Keiko Shiraishi, la scenografa che ha conquistato l'Emilia-Romagna

RIMINI. Cosa si nasconde dietro le quinte di un’opera teatrale? Lo racconta Keiko Shiraishi, la scenografa che mantiene in vita una tradizione secolare e di eccellenza tutta italiana, quella della pittura dei fondali e della realizzazione delle scene. Una donna guidata da passione, tenacia e curiosità: l’amore per l’arte in tutte le sue forme e la voglia di buttarsi di fronte a qualsiasi occasione la orientano fin da piccola alla ricerca della sua strada, e dal Giappone la portano in Italia, a Modena, dove da anni realizza con tecniche antichissime gli allestimenti per artisti assoluti e teatri di tutto il mondo. Nel nostro Paese Keiko ha trovato anche l’amore: da anni vive a Rimini con il marito Nevio Cavina, lighting designer, tra i fondatori della Compagnia del Serraglio di Riccione.
Shiraishi, com’è nata la sua passione per la scenografia?
«Sono figlia unica, nata in Giappone, mio padre faceva l’ingegnere per Toyota, mia madre faceva la disegnatrice tecnica, collega di mio padre. Lei aveva una forte vena artistica, fin da piccola mi portava ovunque (concerti, spettacoli teatrali…) per investire sulla mia sensibilità. Mi sono avvicinata all’arte frequentando la scuola di musica Yamaha, a diciotto anni mi sono diplomata come organista. Dalla musica mi sono appassionata a tutto il mondo artistico. Mi ero iscritta alla compagnia teatrale del liceo, lì mi piaceva il dietro le quinte dello spettacolo, non la recitazione. Così ho cominciato a gestire le luci nei teatri di provincia».
Com’è stato l’arrivo in Italia?
«Arrivai a Roma nel ’93, avevo ventitré anni. Ho trovato un ambiente molto rigido e chiuso, ma io ero curiosa e pian piano ce l’ho fatta. Mi ero iscritta all’Accademia delle Belle Arti, ma lì facevano tanta teoria, io volevo un’esperienza concreta, entrare al Teatro dell’Opera. Ho cominciato a bussare, per sei mesi ho chiesto di poter fare un tirocinio e il mio appuntamento veniva sempre rimandato. Poi mi hanno permesso di entrare come osservatrice. Tutti pensavano che mi sarei stancata. Invece sono rimasta».
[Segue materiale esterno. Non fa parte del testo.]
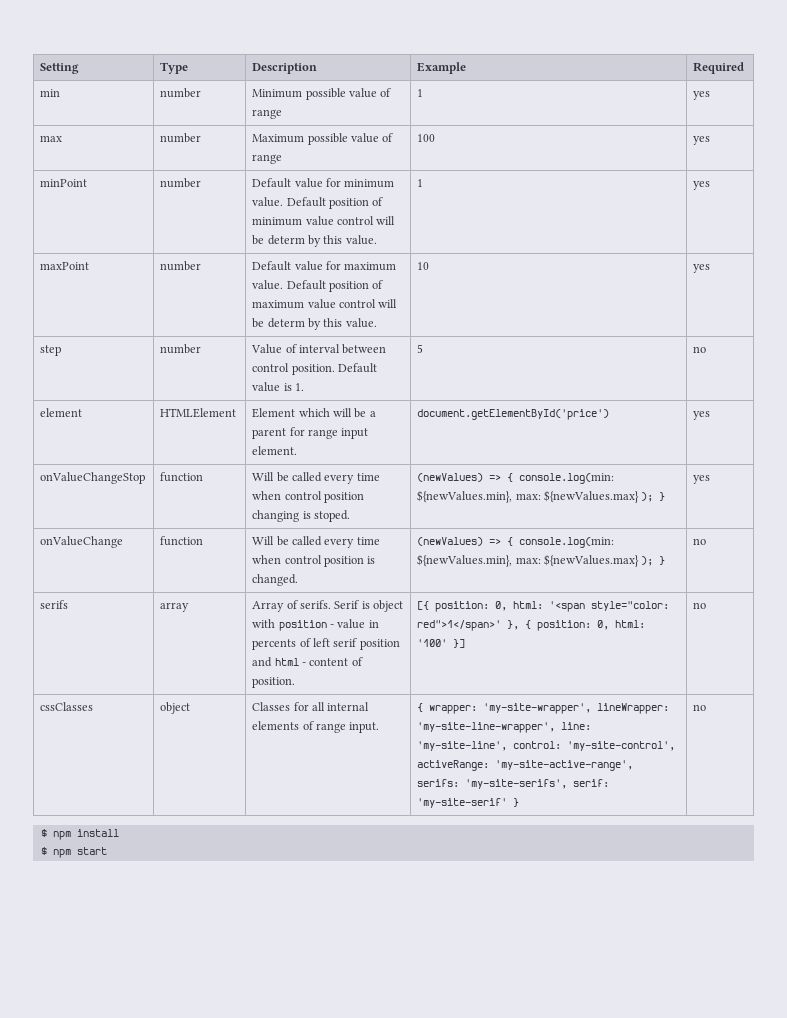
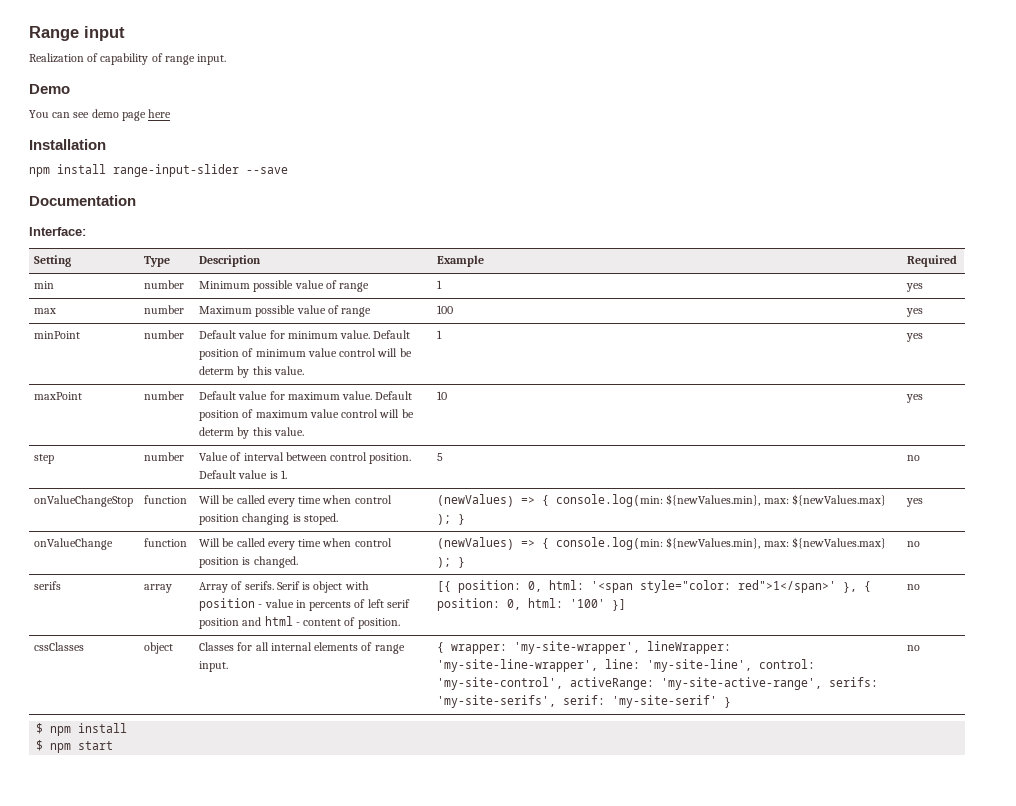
(40, 68) none -> [29,26,125,41] [29,53,227,65] [29,84,70,94] [29,109,172,121] [29,139,106,150] [29,164,288,177] [29,195,136,206] [29,227,86,236] Range input // Realization of capability of range input. // Demo // You can see demo page here // Installation // npm install range-input-slider --save // Documentation // Interface: //
[40,408,83,417] [160,408,237,418] [252,408,376,418] [252,427,369,439] [252,446,298,455] [417,409,610,420] [693,411,711,420] // element | HTMLElement | Element which will be a parent for range input element. | document.getElementById('price') | yes -> (921, 458) none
Poi le si è aperta un’altra porta e si è trasferita in Emilia-Romagna…
«A Roma ho conosciuto Edoardo Sanchi, grande scenografo romagnolo. Io volevo imparare a dipingere fondali, che è considerata la parte più nobile della pittura scenografica, Sanchi mi ha detto: “Se ti interessa ti faccio conoscere la persona giusta”, e mi ha portato dal maestro Rinaldo Rinaldi, di Modena. Così sono andata via da Roma. Sanchi aveva una casa a Rimini, ci andavo spesso. Sembrava di essere in un altro paese rispetto a Roma. L’Emilia-Romagna mi sembrava ricchissima».
Cosa la affascina di più del suo mestiere?
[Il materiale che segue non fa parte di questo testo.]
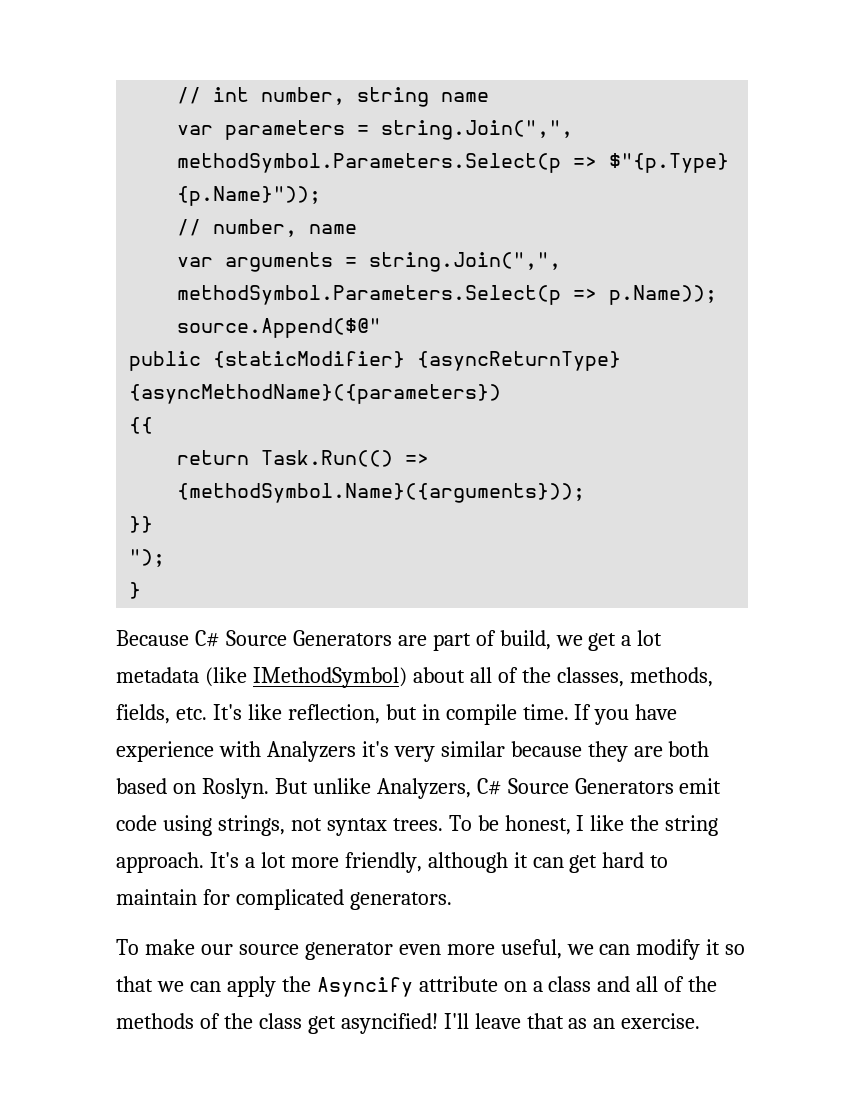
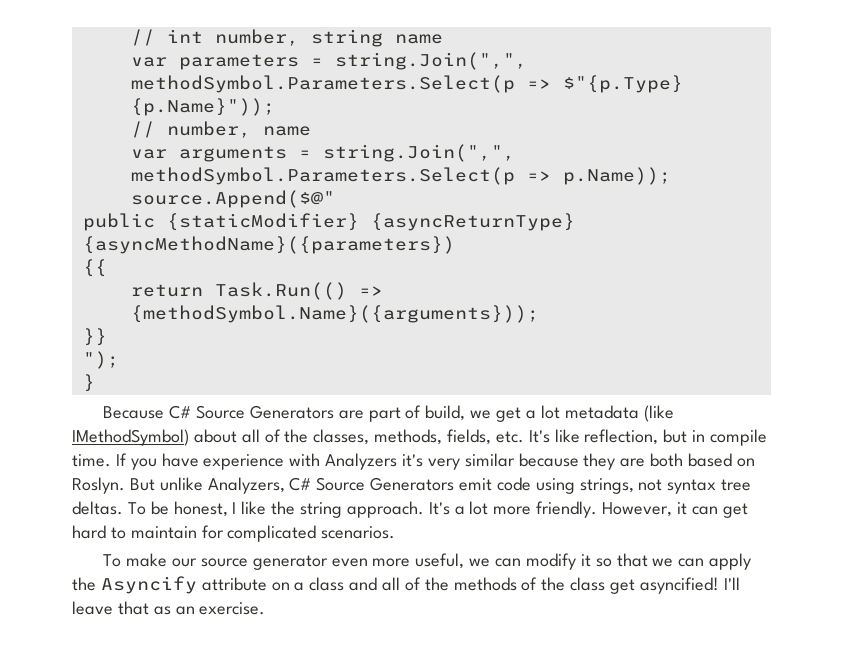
[392,818,443,831] trees. -> [721,479,752,491] [72,501,123,515] tree deltas.
[344,852,508,873] friendly, although -> [536,501,673,518] friendly. However,
[349,892,452,910] generators. -> [321,526,396,539] scenarios.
«Lo scenografo è come un direttore d’orchestra: riceve un’opera, fa la sua lettura, poi la deve trasmettere a ogni singolo musicista, farla suonare, il pubblico dovrà sentirla com’era stata immaginata. Il bozzettista affida a me il suo progetto ma io devo renderlo visibile per il pubblico, tutto dipende dalla mia sensibilità. Devo far capire alla mia squadra non solo che tipo di pennello o tessuto usare, ma soprattutto quale sensazione trasmettere. Anche se dobbiamo dipingere un muro bianco, dobbiamo sapere se si tratta di un muro per una tragedia o una commedia, perché quel muro può trasudare tristezza o allegria. Sono due muri bianchi diversi. E questo è solo un pezzo del puzzle che compone il teatro. Sono una piccola parte di un ingranaggio. Io non sono diventata ricca ma ho fatto quello che volevo, sto facendo quello che voglio. Non so se posso chiamarlo lavoro il mio, perché per me è passione. Grazie alla quale sono diventata resistente, aperta a tutto e sempre curiosa».